To measure the amount of stress during a particular school day, the participants were asked to rate ‘how stressed did you feel since your breakfast?’ on a visual analog scale from 0 (not at all stressed) to 100 (extremely stressed). By asking about the period since breakfast until after school, we wanted to capture stress related to school performances and peer-related stress (social stress).

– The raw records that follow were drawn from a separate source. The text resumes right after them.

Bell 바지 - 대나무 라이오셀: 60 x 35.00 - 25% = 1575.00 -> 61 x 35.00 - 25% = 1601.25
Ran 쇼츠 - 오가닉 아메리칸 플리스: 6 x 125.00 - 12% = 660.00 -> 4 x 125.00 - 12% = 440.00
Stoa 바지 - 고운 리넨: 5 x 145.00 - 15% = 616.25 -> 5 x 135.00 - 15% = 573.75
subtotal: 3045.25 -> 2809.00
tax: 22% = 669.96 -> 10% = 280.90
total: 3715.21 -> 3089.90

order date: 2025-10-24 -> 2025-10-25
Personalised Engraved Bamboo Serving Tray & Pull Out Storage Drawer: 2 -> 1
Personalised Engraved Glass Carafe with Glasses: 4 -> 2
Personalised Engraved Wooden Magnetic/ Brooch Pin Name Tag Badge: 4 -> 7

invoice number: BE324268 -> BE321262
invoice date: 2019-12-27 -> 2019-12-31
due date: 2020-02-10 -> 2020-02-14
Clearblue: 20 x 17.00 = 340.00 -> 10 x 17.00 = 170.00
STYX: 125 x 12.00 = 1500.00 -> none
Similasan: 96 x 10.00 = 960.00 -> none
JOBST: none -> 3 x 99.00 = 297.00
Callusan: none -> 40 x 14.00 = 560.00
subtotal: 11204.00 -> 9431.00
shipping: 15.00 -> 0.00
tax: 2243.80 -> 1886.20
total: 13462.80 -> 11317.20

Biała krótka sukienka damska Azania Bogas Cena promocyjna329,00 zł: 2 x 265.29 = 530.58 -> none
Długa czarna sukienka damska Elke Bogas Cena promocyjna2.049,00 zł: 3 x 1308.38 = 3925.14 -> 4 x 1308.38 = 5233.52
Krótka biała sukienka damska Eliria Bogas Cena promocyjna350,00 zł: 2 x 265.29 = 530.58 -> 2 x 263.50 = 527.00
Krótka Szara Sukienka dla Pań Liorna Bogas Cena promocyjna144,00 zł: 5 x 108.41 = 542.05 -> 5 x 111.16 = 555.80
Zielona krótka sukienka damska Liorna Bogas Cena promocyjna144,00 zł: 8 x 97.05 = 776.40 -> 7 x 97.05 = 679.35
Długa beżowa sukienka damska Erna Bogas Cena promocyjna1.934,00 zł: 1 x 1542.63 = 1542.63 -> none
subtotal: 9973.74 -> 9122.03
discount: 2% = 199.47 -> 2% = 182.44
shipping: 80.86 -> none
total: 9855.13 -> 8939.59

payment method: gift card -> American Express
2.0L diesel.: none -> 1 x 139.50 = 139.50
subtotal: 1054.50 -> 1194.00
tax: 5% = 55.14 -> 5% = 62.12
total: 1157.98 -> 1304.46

Snacking and motives of eating behavior
The after school diary questions always start with the question ‘How many snacks did you eat since breakfast?’. A snack was defined as ‘healthy and unhealthy food and/or drinks, which were not part of your main meals, e.g., lunch’. Participants had the option of choosing between ‘0 or 1,’ ‘2,’ ‘3,’ and ‘4.’ For every snack, they needed to fill out what they ate as a snack and how many, e.g., 1 apple or 1 large snicker. Using the Nobelguide, two researchers scored and discussed until agreement on the amount of Kcal, and this was double checked by a dietitian, in the case of non-accordance. For every reported snacks, the hunger eating motive and the desire to eat motive was measured using the following questions: ‘rate the extent to which you agree with the following statement of “I am hungry”’ and ‘rate the extent to which you agree with the following statement of “I desire to eat”.’ Both statements were rated on a 5-point Likert scale with 1 = strongly disagree and 5 = strongly agree. In the analysis, a calculated mean score on the amount of snacks (kcal) and a calculated mean score on hunger and desire eating motives was used.
As control variables, age and gender were taken into account.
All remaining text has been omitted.